Central Scotland Police acknowledge they have not always recognised the need for sensitivity.

They have produced a training video, believed to be the first of its type in Scotland, to promote greater awareness and understanding.

One in four people suffer from mental illness and the condition is viewed as a burgeoning problem.


We do need to understand that there are people in the community that need that extra bit of service and understanding

Chief constable Andrew Cameron
About 84% of those with an acute form of the condition cannot work, and in Glasgow prescriptions for anti-depressants doubled from 200,000 to 400,000 in the space of four years.

Central Scotland Police produced the video and said they hope it will have a positive effect on officers' understanding of some of the acute problems people with the condition face.

Not dissimilar to alcoholics, those with mental health problems often prefer to keep their illness secret rather than seek some form of help or advice.

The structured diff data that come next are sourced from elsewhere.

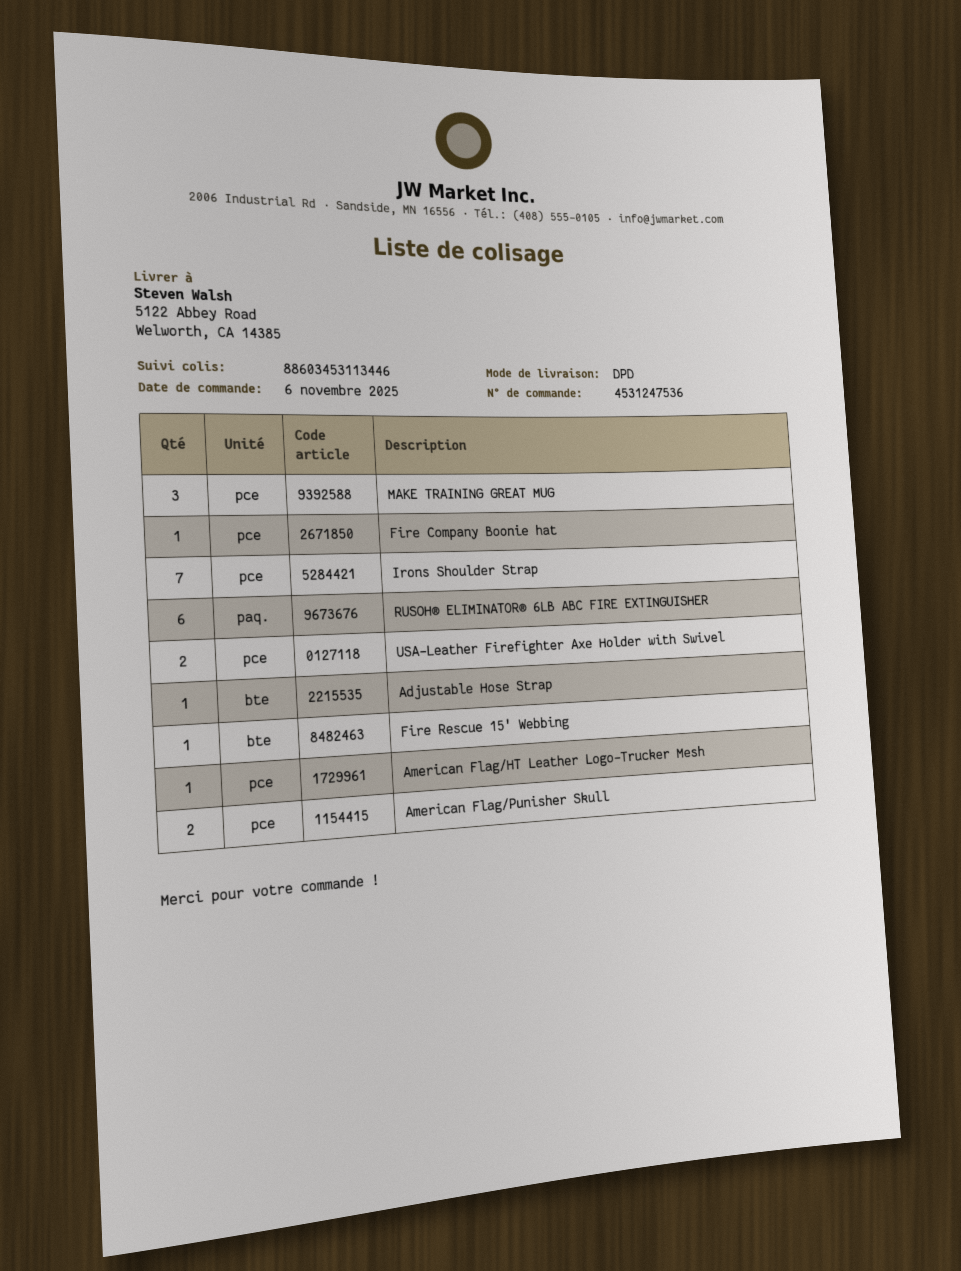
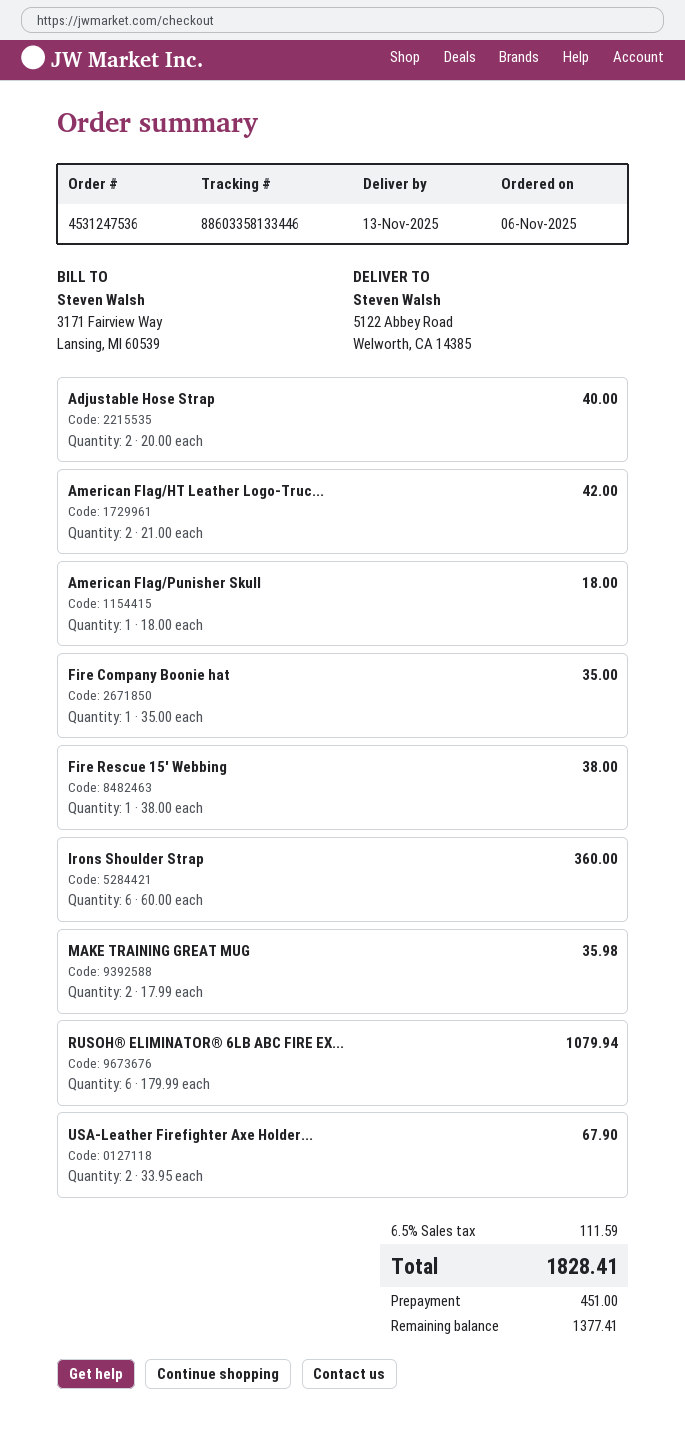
tracking number: 88603453113446 -> 88603358133446
MAKE TRAINING GREAT MUG: 3 -> 2
Irons Shoulder Strap: 7 -> 6
Adjustable Hose Strap: 1 -> 2
American Flag/HT Leather Logo-Trucker Mesh: 1 -> 2
American Flag/Punisher Skull: 2 -> 1

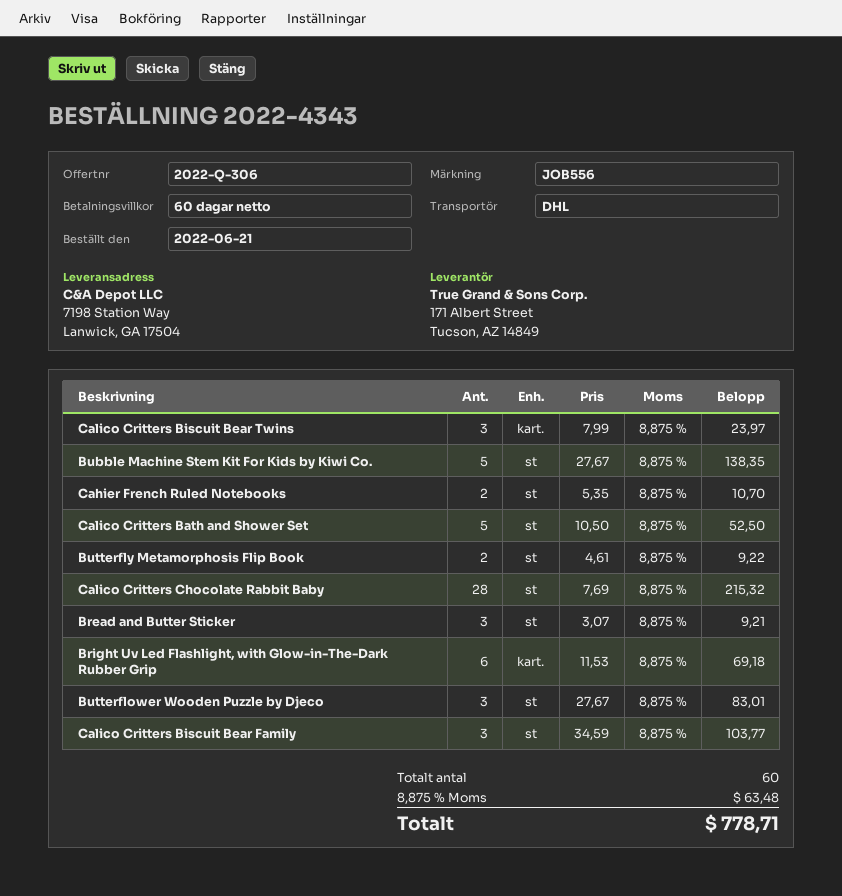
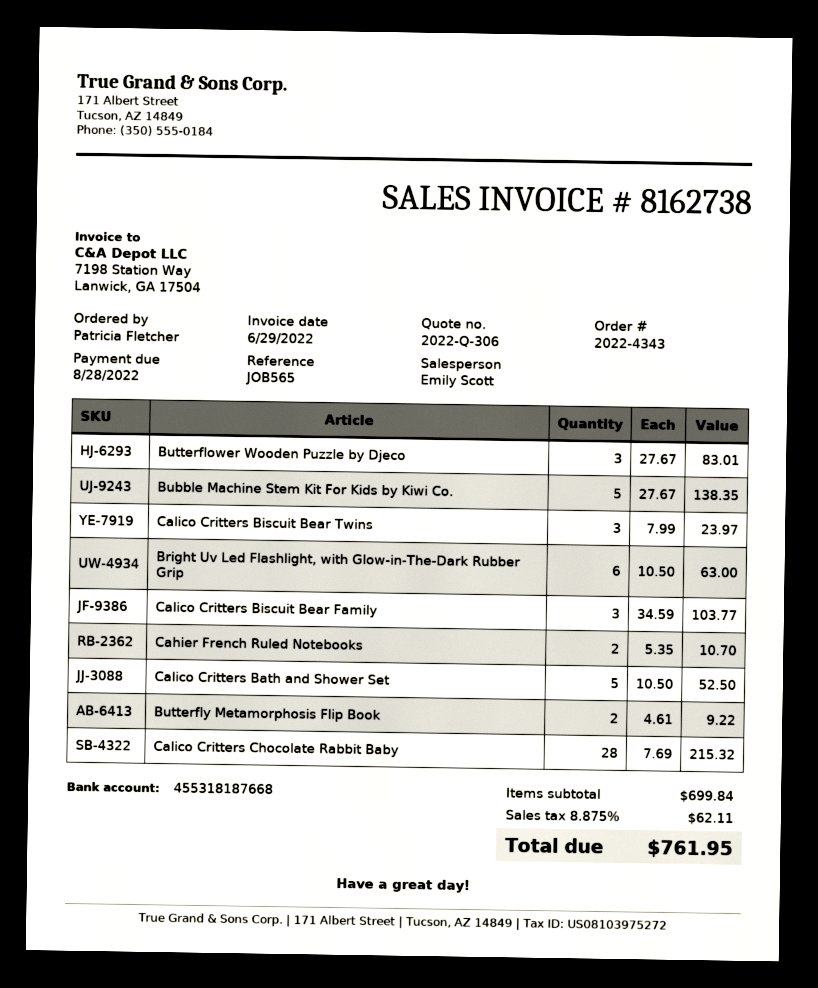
reference: JOB556 -> JOB565
Bread and Butter Sticker: 3 x 3.07 = 9.21 -> none
Bright Uv Led Flashlight, with Glow-in-The-Dark Rubber Grip: 6 x 11.53 = 69.18 -> 6 x 10.50 = 63.00
tax: 8.875% = 63.48 -> 8.875% = 62.11
total: 778.71 -> 761.95

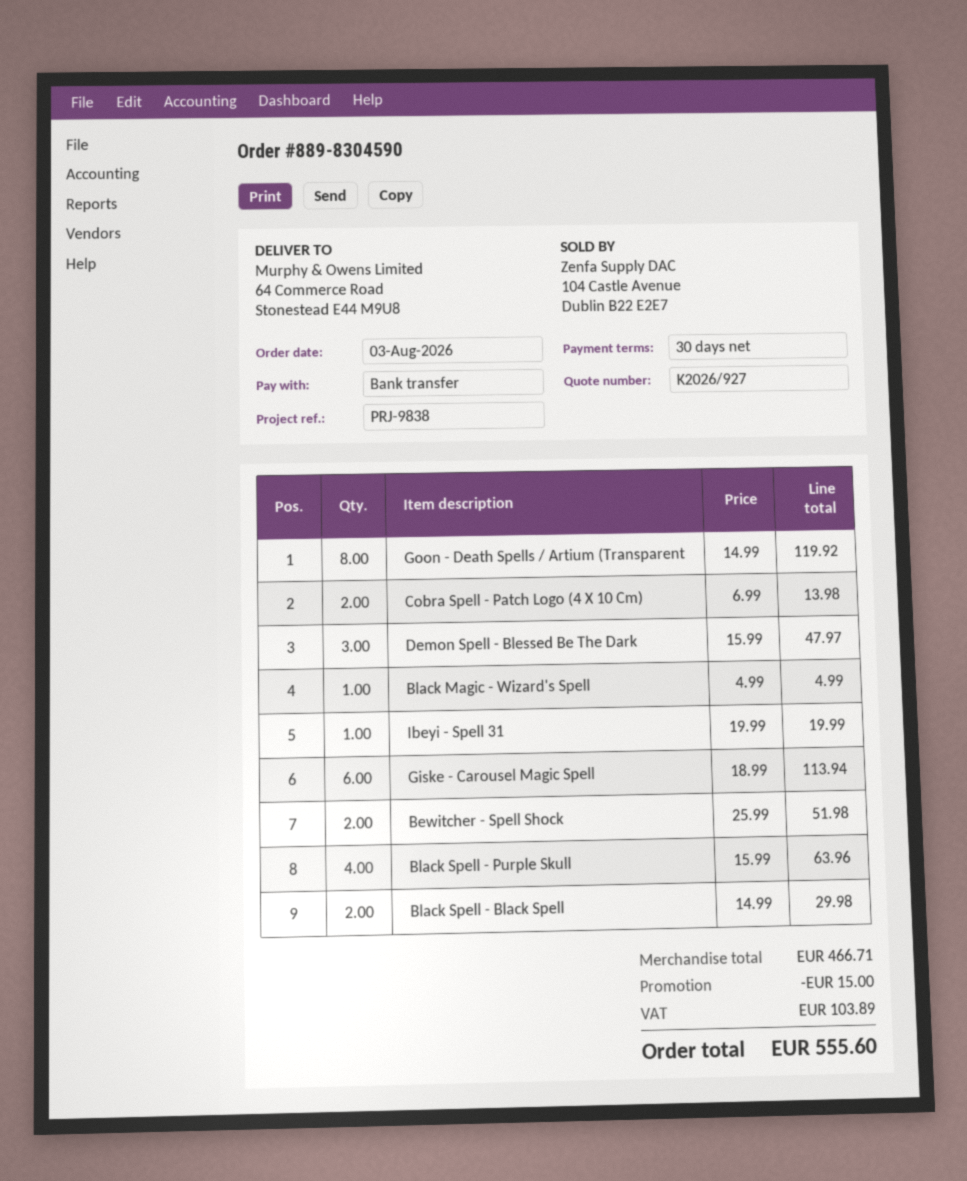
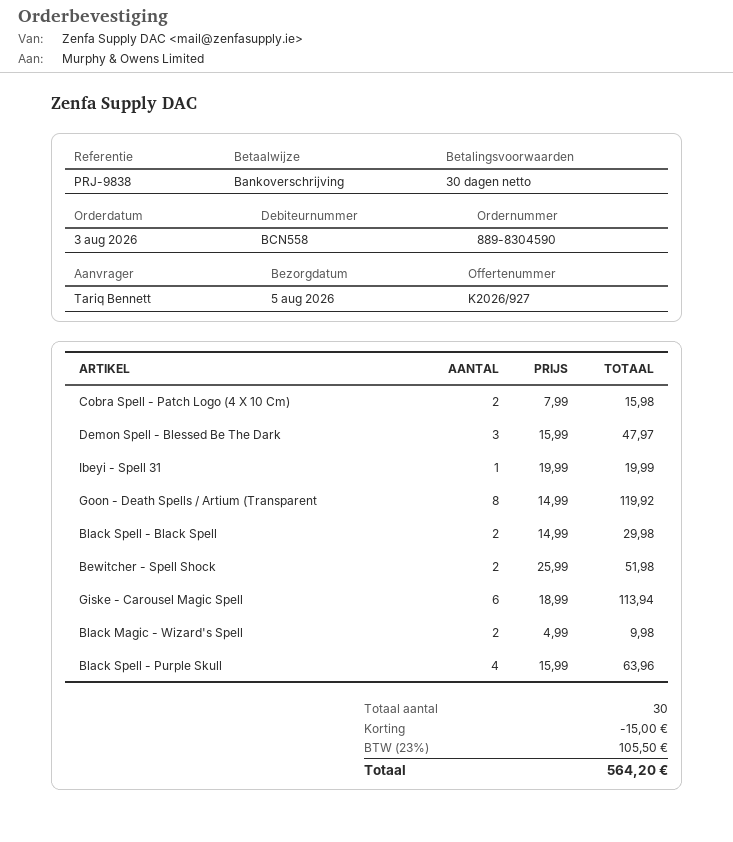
Cobra Spell - Patch Logo (4 X 10 Cm): 2 x 6.99 = 13.98 -> 2 x 7.99 = 15.98
Black Magic - Wizard's Spell: 1 x 4.99 = 4.99 -> 2 x 4.99 = 9.98
tax: 103.89 -> 105.50
total: 555.60 -> 564.20

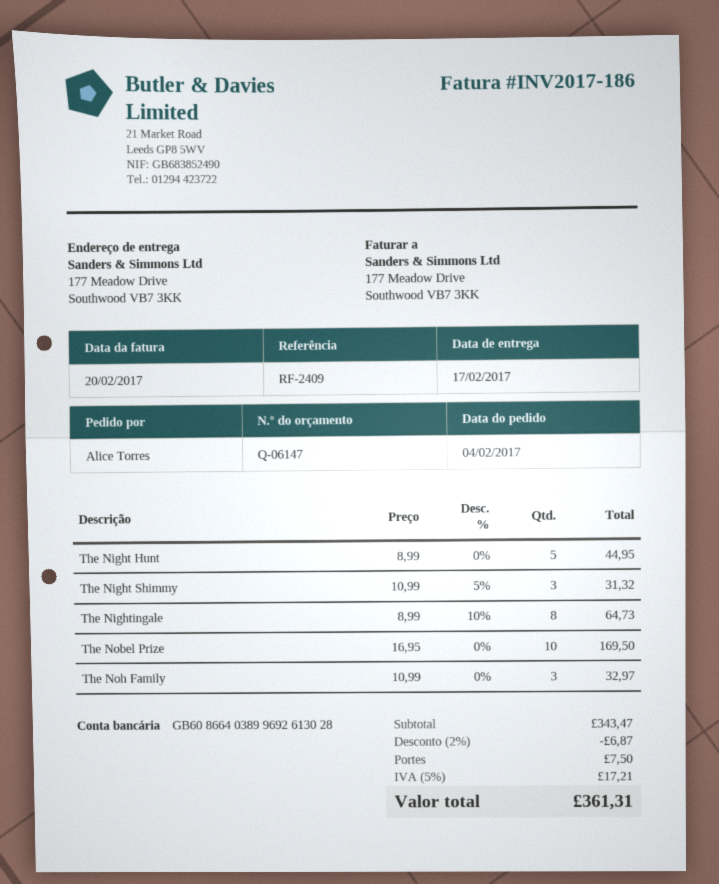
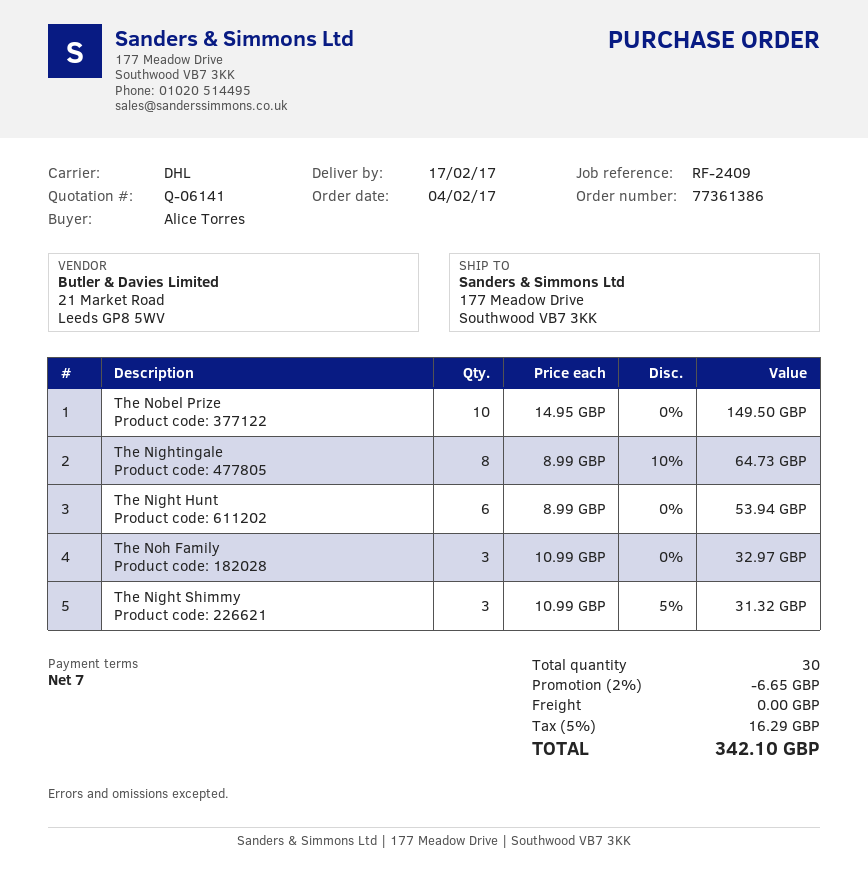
quote number: Q-06147 -> Q-06141
The Night Hunt: 5 x 8.99 = 44.95 -> 6 x 8.99 = 53.94
The Nobel Prize: 10 x 16.95 = 169.50 -> 10 x 14.95 = 149.50
discount: 2% = 6.87 -> 2% = 6.65
shipping: 7.50 -> 0.00
tax: 5% = 17.21 -> 5% = 16.29
total: 361.31 -> 342.10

Chief constable Andrew Cameron said: "I think the message to my officers in this video is that we do need to take time and we do need to understand that there are people in the community that need that extra bit of service and understanding.

"I think that is what this video aims to do."

Depressed man
The condition can force people off work

Police are believed to be working on the possibility of a card-carrying scheme, which those people suffering mental health problems could hand in.

It would carry a contact number for someone willing to speak on his or her behalf.

In May, a Scotland on Sunday newspaper report alleged stress was a severe problem within the police itself.

It alleged that 2,316 officers out of 7,000 in the Strathclyde Police sought help from the force's welfare unit over a 12-month period.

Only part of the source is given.